When that pregnancy ends, no matter the stage, the grief is real, and it is lifelong.
When Support Comes Too Late
Jessica shared that she wasn’t eligible for medical investigations until she’d suffered three miscarriages. That threshold, waiting for repeated heartbreak before help, remains common practice.
This policy doesn’t just delay diagnosis; it communicates that early losses don’t count enough to warrant care. For many, that lack of validation becomes a second trauma, compounding the pain of the first.
In therapy, I see how this message embeds itself: guilt, shame, and the haunting sense that they’re “overreacting.” But grief isn’t linear and it doesn’t expire. It lives in the body, resurfaces with every trigger, and deserves support from the very first loss.
Stillbirth, Miscarriage, Neonatal Loss — Different Experiences, Equal Love
We must move away from comparing pain. Each form of baby loss, whether a miscarriage at six weeks, a stillbirth, or the death of a newborn, carries its own heartbreak.
Every parent loses more than a pregnancy; they lose a future, a role, and a part of themselves. Grief cannot be measured by weeks or weight. It’s measured by love.
The Power of Language in Healing
The language used by healthcare professionals, family, and friends can either comfort or wound. Clinical phrases like “non-viable pregnancy” or “products of conception” may be technically correct, but to a bereaved parent they sound like erasure.

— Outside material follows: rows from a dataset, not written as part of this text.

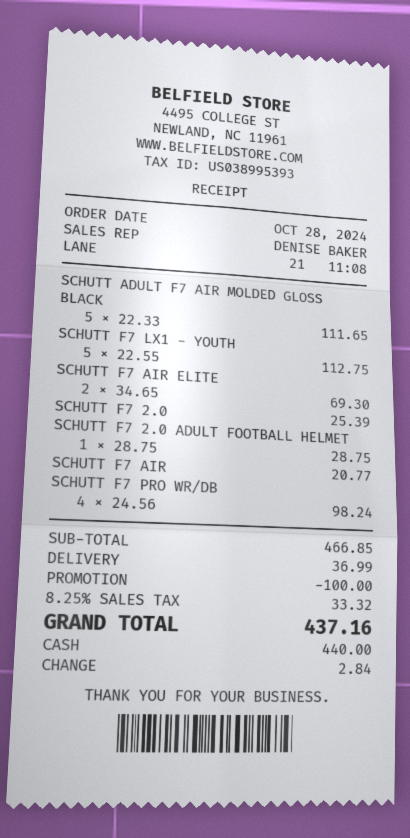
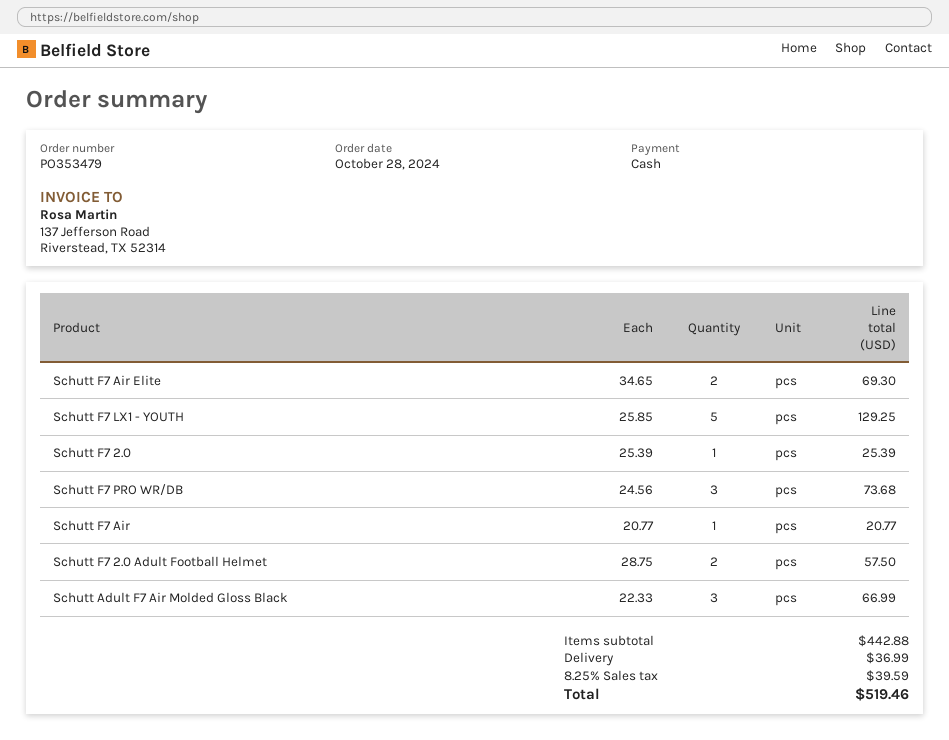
SCHUTT ADULT F7 AIR MOLDED GLOSS BLACK: 5 x 22.33 = 111.65 -> 3 x 22.33 = 66.99
SCHUTT F7 LX1 - YOUTH: 5 x 22.55 = 112.75 -> 5 x 25.85 = 129.25
SCHUTT F7 2.0 ADULT FOOTBALL HELMET: 1 x 28.75 = 28.75 -> 2 x 28.75 = 57.50
SCHUTT F7 PRO WR/DB: 4 x 24.56 = 98.24 -> 3 x 24.56 = 73.68
subtotal: 466.85 -> 442.88
discount: 100.00 -> none
tax: 8.25% = 33.32 -> 8.25% = 39.59
total: 437.16 -> 519.46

What helps is simple human compassion:
- “I’m so sorry.”
- “Your baby mattered.”
- “This isn’t your fault.”
These words acknowledge what happened without trying to fix it. They make space for grief to be spoken instead of silenced.
What Needs to Change
Jessica and other bereaved parents in Wales are now petitioning the government to set national targets to reduce stillbirth and neonatal deaths by 2035, aligning with calls from Sands, the UK’s leading baby loss charity.
Beyond policy and testing, though, we need a culture shift. One that recognises every loss as significant, ensures early emotional and medical support, and provides ongoing mental health care for parents after loss. Also a culture that encourages those who have experienced pregnancy and baby loss to feel able to speak about it without “upsetting” other people. It is not the bereaved who are responsible for other people feeling uncomfortable. Talking about our losses is what support acceptance and healing.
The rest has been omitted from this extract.